Sur Daniel 8, 1-26
Le bélier et le bouc
Père Jean Steinmann
Daniel, p. 120s

Le bélier dominant un troupeau servait fréquemment en Orient d’image symbolique pour désigner un prince ; les deux cornes du bélier, symbole de l’empire des Achéménides, figurent les deux peuples associés à la conquête de Cyrus, les Mèdes et les Perses. Le bélier vient de l’Orient : il fonce dans les trois autres directions ; historiquement, Cyrus a commencé par conquérir l’Asie Mineure occupée alors par les Lydiens ; à la suite de la prise de Babylone, il étendit son empire sur le Proche-Orient, son fils Cambyse envahit l’Egypte jusqu’à l’Ethiopie. Tel est le coup de corne du bélier vers le Midi.
A la fin du IVème siècle, la domination va être arrachée au bélier perse : le bouc, portant une corne entre les yeux est une sorte de licorne, symbole d’Alexandre le Grand.
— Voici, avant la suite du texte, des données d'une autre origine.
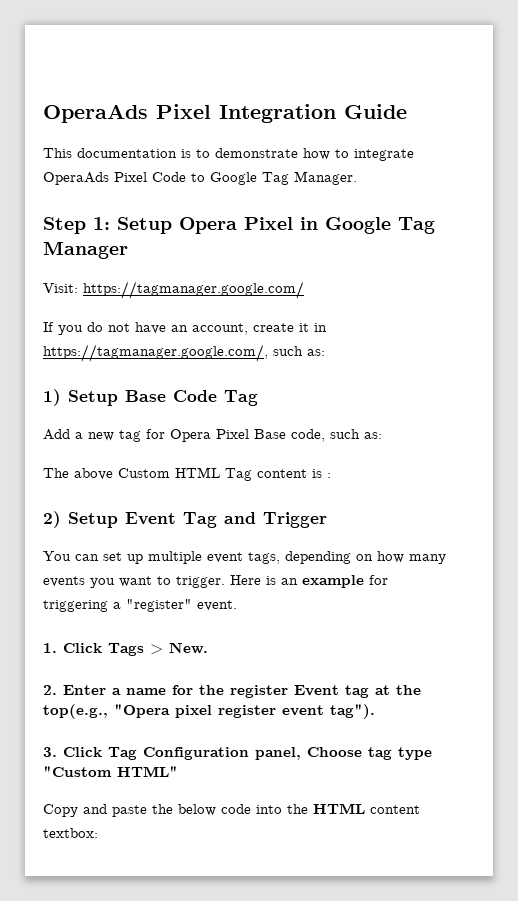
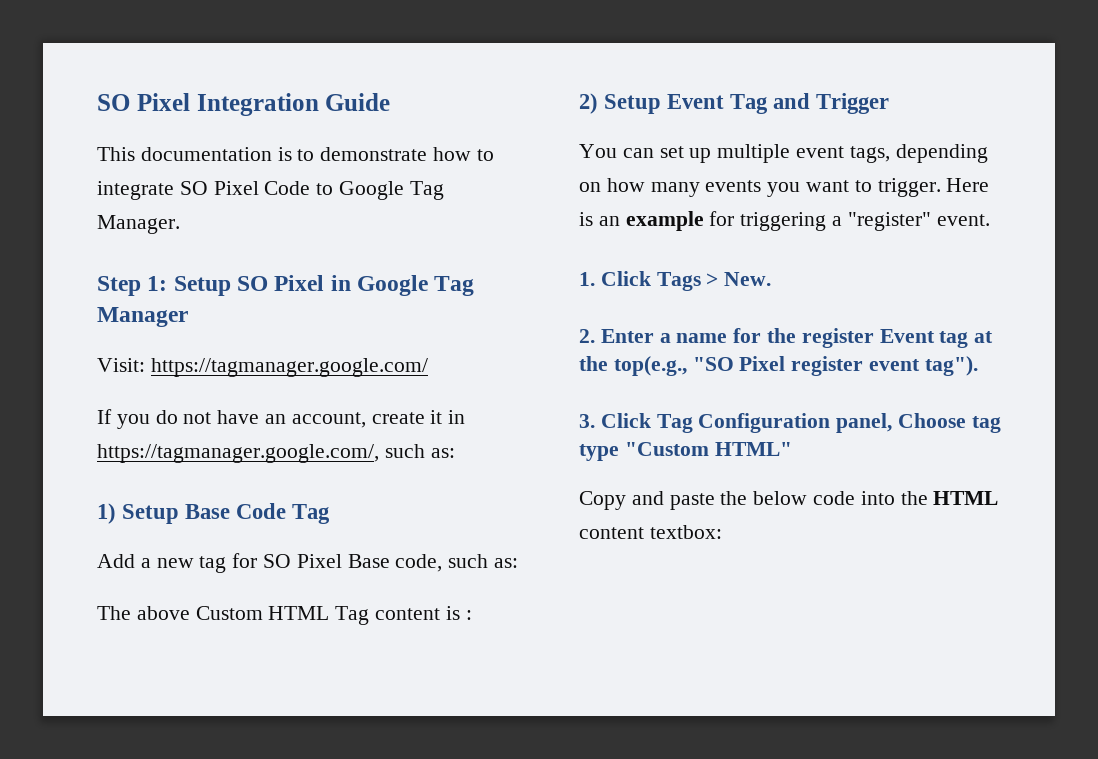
- OperaAds Pixel Integration Guide
+ SO Pixel Integration Guide
- This documentation is to demonstrate how to integrate OperaAds Pixel Code to Google Tag Manager.
+ This documentation is to demonstrate how to integrate SO Pixel Code to Google Tag Manager.
- Step 1: Setup Opera Pixel in Google Tag Manager
+ Step 1: Setup SO Pixel in Google Tag Manager
- Add a new tag for Opera Pixel Base code, such as:
+ Add a new tag for SO Pixel Base code, such as:
- 2. Enter a name for the register Event tag at the top(e.g., "Opera pixel register event tag").
+ 2. Enter a name for the register Event tag at the top(e.g., "SO Pixel register event tag").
Le combat entre le bélier et le bouc est une allégorie de la lutte entre le Macédonien et Darius III Codoman. La grande corne se brise : Alexandre succombe au terme de son entreprise démesurée. Quatre cornes la remplacent qui désignent les Diadoques. La petit corne qui surgit désigne Antiochus Epiphane : son empire grandit jusqu’à envahir la Palestine où la Demeure sainte est détruite. Mais surtout cette corne grandit jusqu’aux cieux, signe du pouvoir divin qu’elle s’arroge.
Daniel, perplexe devant les détails de la vision, un interprète angélique vient l’instruire ; Gabriel tenait une grande place dans la foi juive au IIème siècle avant Jésus-Christ. A l’approche de Gabriel, Daniel se prosterne ; le messager lui annonce que la vision est relative au jugement eschatologique. L’idée de cette manifestation transcendante du pouvoir de Dieu terrorise tellement le voyant qu’il s’évanouit. Il est alors éveillé par l’ange. Gabriel lui explique le sens de la vision, et quand il en vient à l’explication de la signification de la petite corne qui grandit, Gabriel profère un oracle à la manière des anciens prophètes. Ce poème est une satire violente du roi Antiochus ; son règne est regardé comme un effet et une punition des péchés des hommes, et, lorsqu’il vainc l’Egypte, il s’enfle d’orgueil au point de s’attaquer à Dieu : il est alors brisé sans intervention humaine. Cela rappelle que la statue, vue en songe par Nabuchodonosor, était abattue par une pierre détachée de la montagne, sans qu’aucune main ne l’eût poussée. Désormais le royaume de Dieu va l’emporter sur la tyrannie des hommes.